Experiment one: Stimulation experiments using GLP-1 (7-37)were performed using aliquots of pancreatic islets (1 mL; 2.75 mM glucose) pre-incubated for 10 min prior to the addition of GLP-1 at a range of concentrations (1 × 10−11, 1 × 10−10, 1 × 10−9, 1 × 10−8 and 1 × 10−6 M). Each concentration was tested in triplicate over an incubation period of 60 min at room temperature (RT), before centrifugation (RT; 7 min; 16,400× g) to separate the supernatant from the cells. The incubation conditions have been optimised previously (Kheder et al., 2017). The supernatant was immediately frozen and stored at −80 °C ready for insulin analysis with a validated equine ELISA kit (Mercodia, Uppsala, Sweden; inter-assay CV 12.3%). The islets were solubilised in extraction buffer (PIE89901; Thermo Fisher Scientific, Scoresby, Vic, Australia) with a protease inhibitor cocktail (1:100 P8340; Sigma Aldrich, Castle Hill, NSW, Australia). The protein concentration of each replicate was determined (in triplicate; CV < 5%) using the bicinchoninic acid assay (PIE22323; Pierce, Rockford, IL, USA). Absorbance for both assays was measured spectrophotometrically (GloMax; Promega, WI, USA). Subsequently, the experiment was repeated in a subset of samples with a dipeptidyl peptidase-IV (DPPIV) inhibitor added (Diprotin B at 20 µM; BioVision, CA, USA), and the results compared. The enzyme DPPIV degrades GLP-1 (Baggio & Drucker, 2007).

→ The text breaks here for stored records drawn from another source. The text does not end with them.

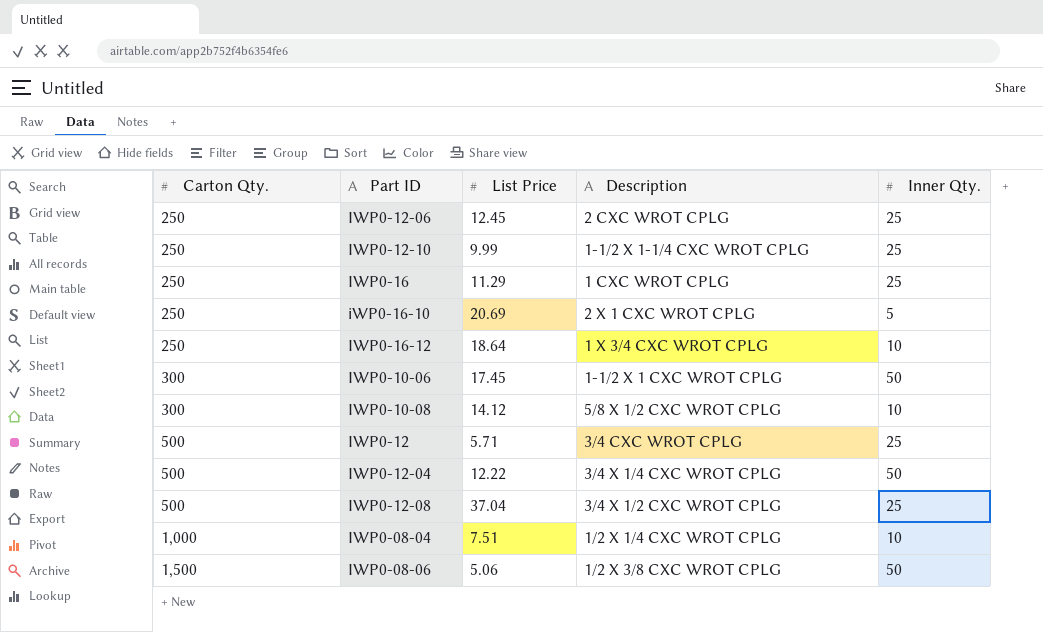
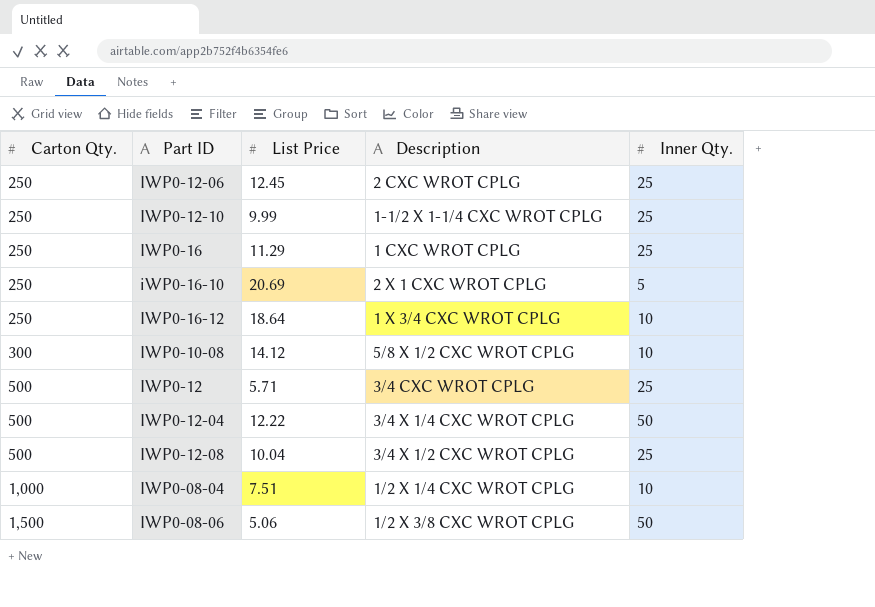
row IWP0-10-06: 300 | 17.45 | 1-1/2 X 1 CXC WROT CPLG | 50 -> none
IWP0-12-08 | List Price: 37.04 -> 10.04

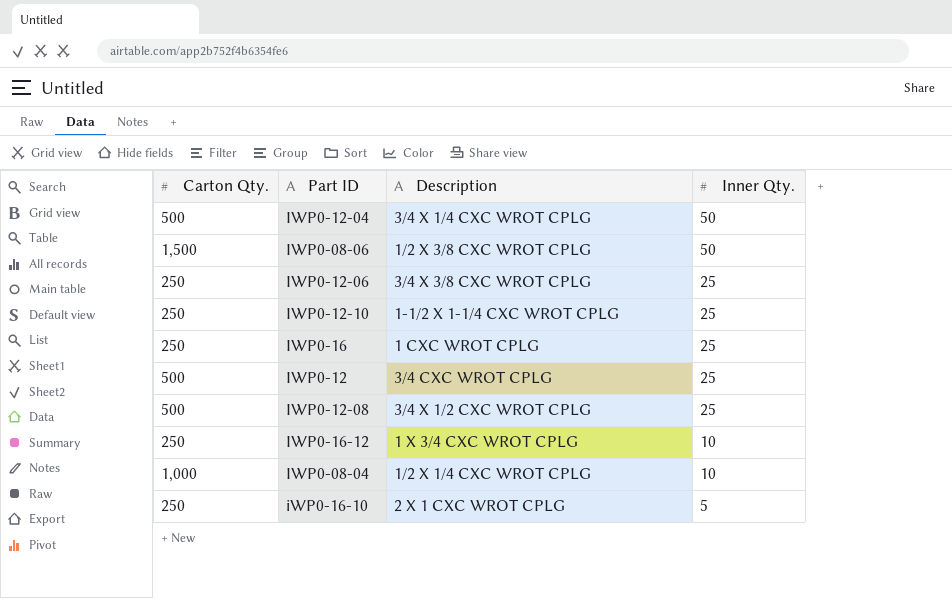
row order: Carton Qty. ascending -> Inner Qty. descending
column List Price | position: 3 -> none
row IWP0-10-08: 300 | 14.12 | 5/8 X 1/2 CXC WROT CPLG | 10 -> none
IWP0-12-06 | Description: 2 CXC WROT CPLG -> 3/4 X 3/8 CXC WROT CPLG

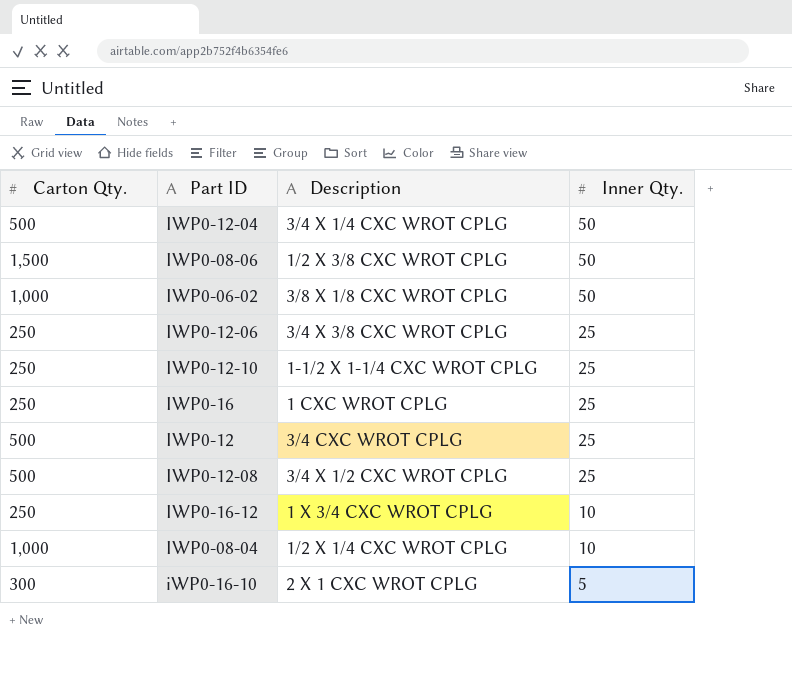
row IWP0-06-02: none -> 1,000 | 3/8 X 1/8 CXC WROT CPLG | 50
iWP0-16-10 | Carton Qty.: 250 -> 300

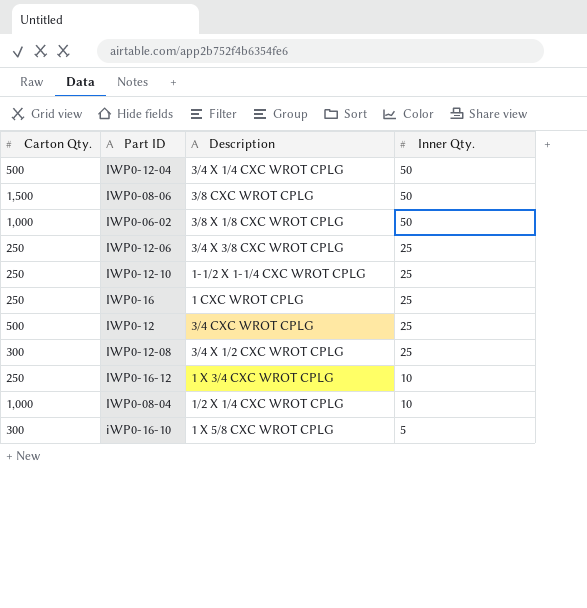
IWP0-08-06 | Description: 1/2 X 3/8 CXC WROT CPLG -> 3/8 CXC WROT CPLG
IWP0-12-08 | Carton Qty.: 500 -> 300
iWP0-16-10 | Description: 2 X 1 CXC WROT CPLG -> 1 X 5/8 CXC WROT CPLG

Experiment two: The first experiment was repeated using increasing concentrations of the synthetic GLP-1 agonist exendin-4 (1 × 10−13, 1 × 10−12, 1 × 10−11, 1 × 10−10 and 1 × 10−8). Due to the improved performance of the assay when the DPPIV inhibitor was used in experiment one, all of the incubations in the second experiment contained Diprotin B. Islets from only three horses were measured due to unacceptably high islet death during incubation in two samples.

Experiment three: The ability of exendin 9-39 to antagonise GLP-1-stimulated insulin production was assessed under the same incubation conditions described for experiments one and two. The GLP-1 (7-37)was used at its EC50 of 1 nM and exendin 9-39 was used at the same concentration (Gault et al., 2003). The antagonist was added to the incubation media 10 min prior to the addition of the islets. Due to a technical problem, islets from only four of the five horses were tested with exendin 9-39.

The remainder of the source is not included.